The Case for Coasters: Better Safe Than Sorry!
I may be a scrooge but I believe that you should always use a coaster (or a napkin) on wood surfaces, especially when in someone else’s home. It should become second nature, the force of habit. Because no one likes water rings on the coffee table. And because no one likes to be the nagging host who follows guests around surreptitiously slipping coasters under their glasses. Talk about a buzz kill.
Of course, many wood surfaces don’t seem worthy of coasters. For example, a table that clearly isn’t old or valuable and that appears to be coated in some kind of industrial-strength gloss impenetrable to water droplets. Still, it is wise to get into the habit of reaching for a coaster when placing your glass or mug on a wood surface (and other surfaces, for that matter).
Even if you are a like-minded coaster Fascist, what about your guests? How can you get others to stop putting their drinks down directly on your wood furniture? After all, coasters can be a drag. They can stick to your glass. They can be flimsy and unstable. And finding and using a coaster is a distraction, however momentary, from conversation and socializing.
Here are some suggestions.
• 1 Quantity. Buy a lot of coasters and put them everywhere.
• 2 Size. Buy coasters that are big enough to accommodate even the largest glass. You don’t want your guest struggling to try to balance their glass on some flimsy little disk.

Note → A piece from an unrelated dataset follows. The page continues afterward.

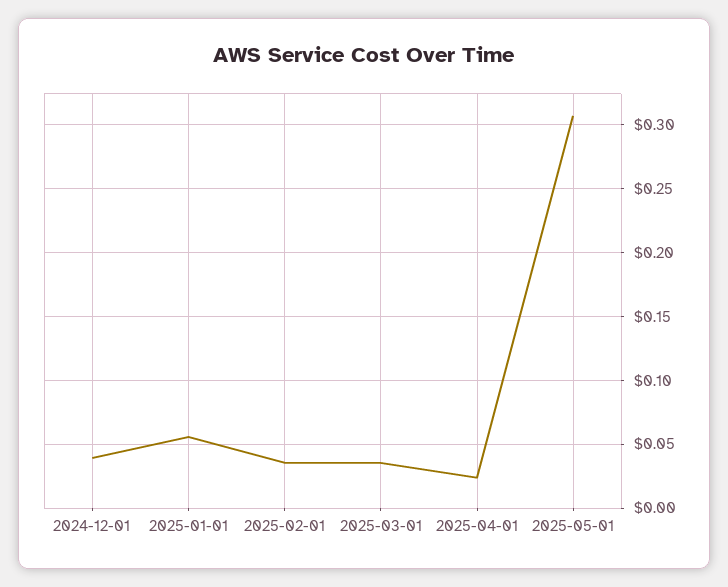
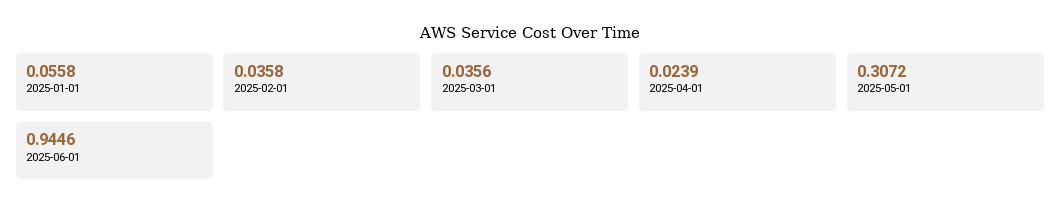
2024-12-01: 0.04 -> none
2025-06-01: none -> 0.9446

• 3 Materials. Choose cork or sandstone coasters (like in photos 2 and 5) that don’t stick to the bottom of the glass. Sandstone absorbs the condensation from the glass, which is particularly likely when using ice. Cardboard disposable coasters are also very effective. They work in the bar with even the drunkest of clients — so they should last through your party.
• 4 Alternatives. If you don’t like coasters cover your table with a runner or a smattering of hard table mats. I often use my set of silver-plated vintage mats that were designed for using under warm dinner plates but are great as oversized coasters (as in photo 4).
• 5 Go with slip-ons. Use slip-on coasters (like the lovely ones from ETSY in photo 3) so you know that wherever that guest may wander your furniture is safe. It is tempting to place a glass on top of a bookshelf, mantelpiece, dresser, newel post and other places you would probably not think to place a coaster at the ready.
How water-resistant is my furniture?
Even if you are on board with coaster use as a general principle, it is helpful to know what kind of furniture you have. Not only will it help you calibrate just how paranoid to be about water damage, but you will also know the best way to clean and repair any damage when it does occur. The kind of finish (the materials used to protect wood) a surface has determines its durability as well as which cleaning products to use. It is not always easy for the untrained eye to discern what kind of finish a given piece of furniture has. For example, my 19th century mahogany dining room table seems to have been finished with some kind of sealant. This means the piece is probably less authentic and therefore less valuable. But it also means it is much easier to clean and maintain. Water seems to roll off the surface but how can I be sure what prolonged exposure to a wet glass would do? Instead of risking doing damage, we use coasters.
I spoke to an antiques restorer in Australia (where I bought many of my antiques) and he said that any wood furniture that is super glossy and has an even sheen across the surface is probably finished with polyurethane, a lacquer, or some other kind of sealant. This means it is relatively water-resistant. But even these finishes may be damaged through prolonged exposure to liquids. So his advice has always been, “When in doubt, use a coaster.”
Several websites provide tips for determining with certainty what sort of finish your wood furniture has — and what that means for routine maintenance and care. These techniques (many of which involve testing a part of the wood) are hardly appropriate at a party, of course, and should only be used on your own furniture!
The most vulnerable surfaces are those with a wax finish (many rare and old antiques; more common among antiques imported from the Old World). Oil-based finishes, common among vintage Danish modern pieces, are also high-risk for water damage.
Shellacs and varnishes can be moderately protective against water damage but the most durable finish (though not necessarily the most attractive) may be lacquer, which is very popular among American furniture restorers. Like polyurethane, lacquer is relatively durable and water-resistant.